The National Institute of Diabetes and Digestive and Kidney Diseases, a part of the National Institutes of Health, has given out $41 milion in grants to four studies that will hopefully make the artificial pancreas – a long-sought, fully automated, closed-loop system for insulin regulation – a reality. Two of the studies are underway and two more are slotted to begin recruiting in the next two years.
“Managing type 1 diabetes currently requires a constant juggling act between checking blood glucose levels frequently and delivering just the right amount of insulin while taking into account meals, physical activity, and other aspects of daily life, where a missed or wrong delivery could lead to potential complications,” Dr. Andrew Bremer, the NIDDK program official overseeing the studies, said in a statement. “Unifying the management of type 1 diabetes into a single, integrated system could lift so much of that burden.”
A long-sought dream of diabetes technologists, an artificial pancreas would combine the functionality of an automated insulin pump and a continuous glucose monitor, automatically calculating dosages and delivering insulin based on readings from the CGM -- in essence replicating the behavior of a normally-functioning human pancreas, which regulates insulin in people without diabetes.
The four studies all vary from previous artificial pancreas studies in a few key ways. For one thing, they will each have 100 or more participants. For another, while previous studies looked at geographically co-located cohorts at summer camps for youth with diabetes or hotels near the study site, these studies will be conducted at multiple sites, remotely, allowing researchers to test the systems in natural, real-life contexts.

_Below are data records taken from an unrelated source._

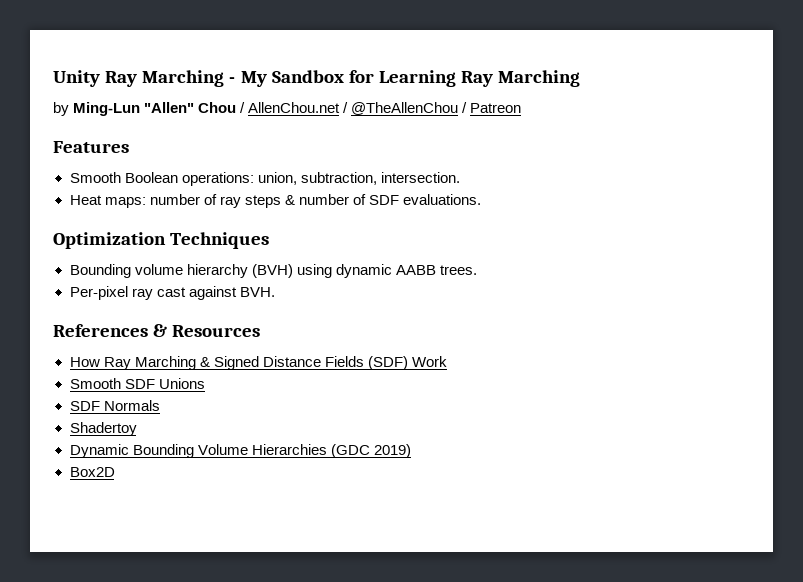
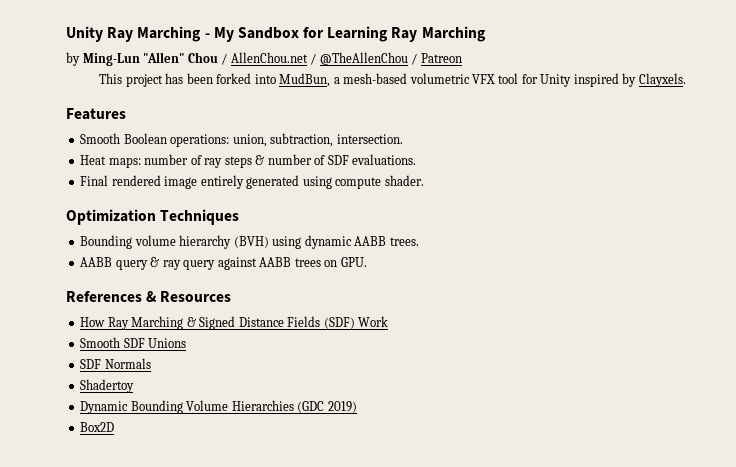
(522, 108) none -> [99,73,686,87] // This project has been forked into MudBun, a mesh-based volumetric VFX tool for Unity inspired by Clayxels.
(482, 199) none -> [80,175,424,189] // Final rendered image entirely generated using compute shader.
[69,286,275,300] Per-pixel ray cast against BVH. -> [80,257,367,270] AABB query & ray query against AABB trees on GPU.

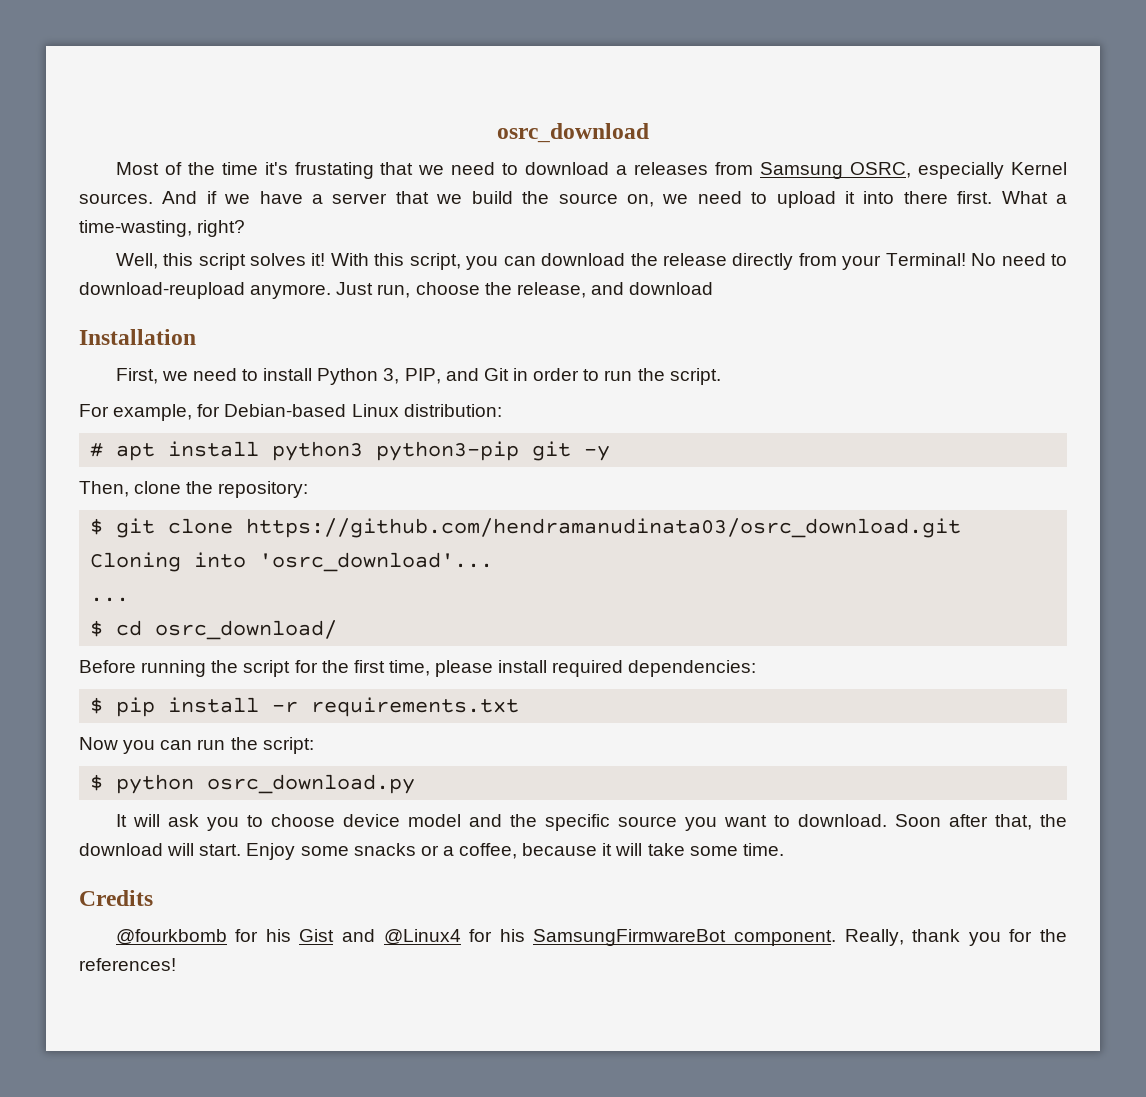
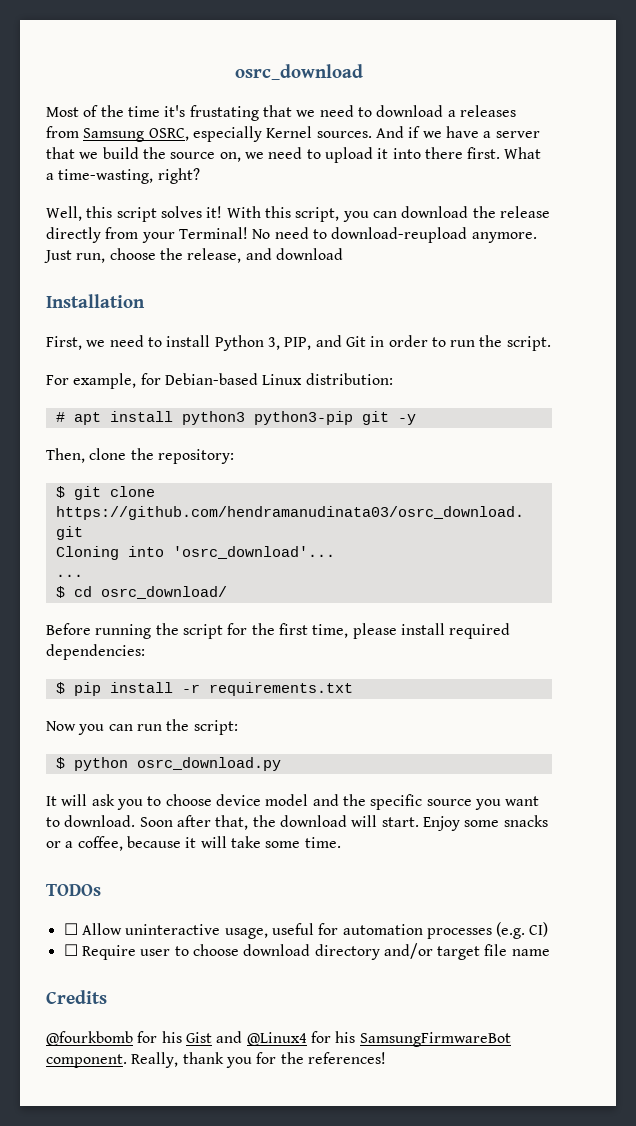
(784, 849) none -> [46,884,101,896] [63,922,549,939] [63,943,550,960] // TODOs // ☐ Allow uninteractive usage, useful for automation processes (e.g. CI) // ☐ Require user to choose download directory and/or target file name

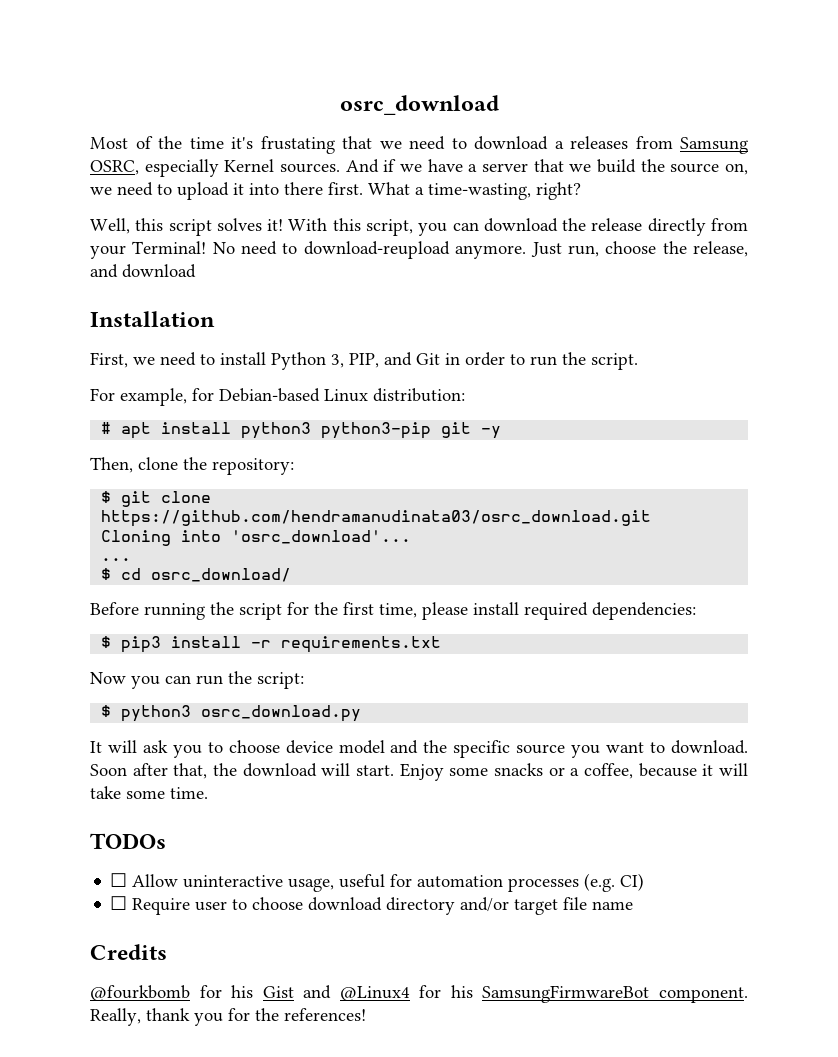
[73,682,101,696] pip -> [121,636,162,653] pip3
[73,757,128,771] python -> [121,705,192,722] python3

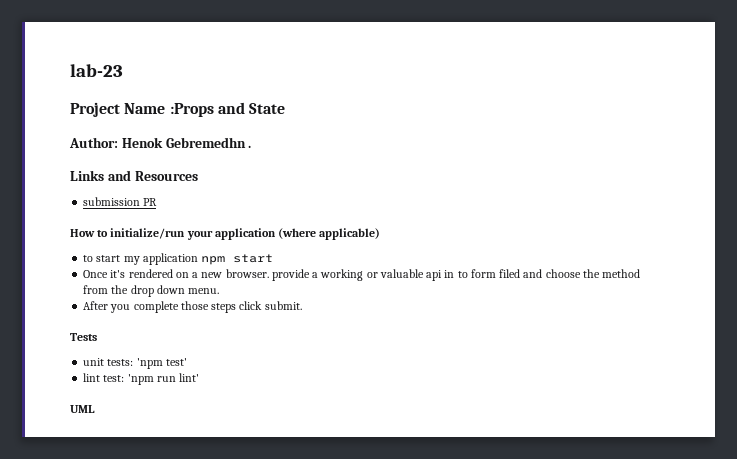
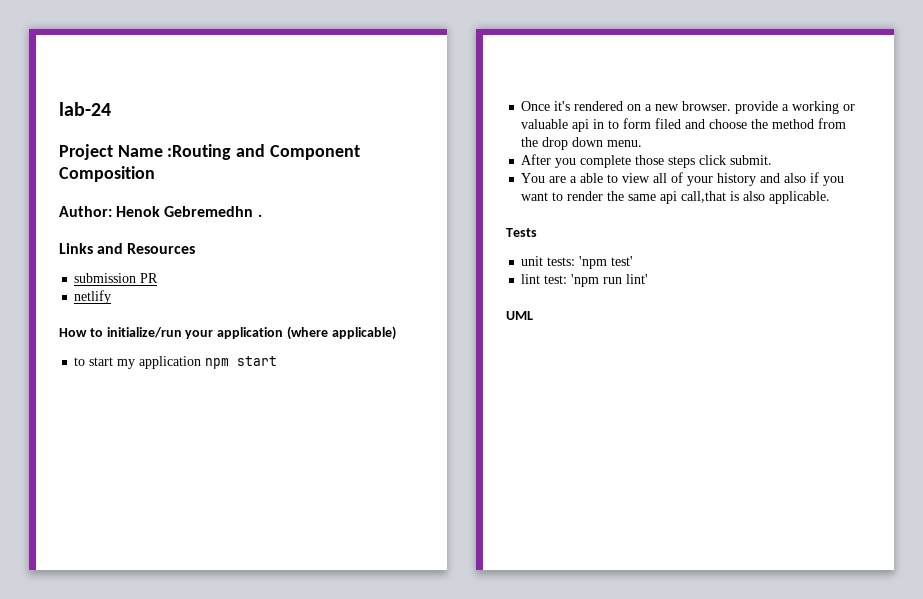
[70,64,123,77] lab-23 -> [59,102,111,116] lab-24
[169,102,286,117] :Props and State -> [167,144,360,160] [59,166,155,182] :Routing and Component Composition
(158, 202) none -> [74,290,112,304] // netlify
(302, 305) none -> [521,172,845,186] [521,191,831,204] // You are a able to view all of your history and also if you want to render the same api call,that is also applicable.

The studies will hopefully provide the data the FDA needs to clear a fully closed-loop system. Last year the FDA cleared Medtronic's artificial pancreas, but that was a hybrid system that still required patients to manually adjust insulin intake at mealtimes.
We wrote about one of the four studies when it began enrollment last year. The International Diabetes Closed Loop trial at the University of Virginia aims to enroll 240 adults with type 1 diabetes. The participants will come from 10 different clinical sites throughout the world – including Mount Sinai Hospital in New York, Stanford University Hospital and the Mayo Clinic in the United States, as well as medical centers in France, Italy and the Netherlands. A Tandem insulin pump and Dexcom G5 sensor will be included as part of a blood glucose control system that combines the devices with a smartphone running TypeZero’s closed loop algorithm app inControl.
The other study that has already begun recruiting is led by Dr. Roman Hovorka of the University of Cambridge in England. The 130-person study of teenagers, which looks at a system called FlorenceM using an Android smartphone and Medtronic devices, will be conducted at sites in California, Colorado, Connecticut, Minnesota, and two sites in the United Kingdom.
A third study is scheduled to begin recruiting this year. It's led by researchers from the International Diabetes Center in Minneapolis and the Moshe Phillip of Schneider Children's Medical Center in Petah Tikva, Israel and will include 100 youths at sites in California, Connecticut, Florida, Massachusetts and Minnesota and abroad in Germany, Israel and Slovenia. It will compare the FDA-cleared hybrid system with a next-generation version of that system from Medtronic.
Finally, the fourth study will kick off in 2018, led by researchers in Boston from Massachusetts General Hospital and Boston University. The six-month study is a little different from the others -- it looks at a “bionic pancreas” system, with a dual-chamber pump to deliver both insulin and its counteracting hormone, glucagon, using tested algorithms for automated dual-hormone delivery. The study will include two sites in California and one each in Massachusetts, Michigan, Missouri, North Carolina, Ohio and Washington.
“For many people with type 1 diabetes, the realization of a successful, fully automated artificial pancreas is a dearly held dream. It signifies a life freer from nightly wake-up calls to check blood glucose or deliver insulin, a life freer from dangerous swings of blood glucose,” said NIDDK Director Dr. Griffin P. Rodgers. “Nearly 100 years since the discovery of insulin, a successful artificial pancreas would mark another huge step toward better health for people with type 1 diabetes.”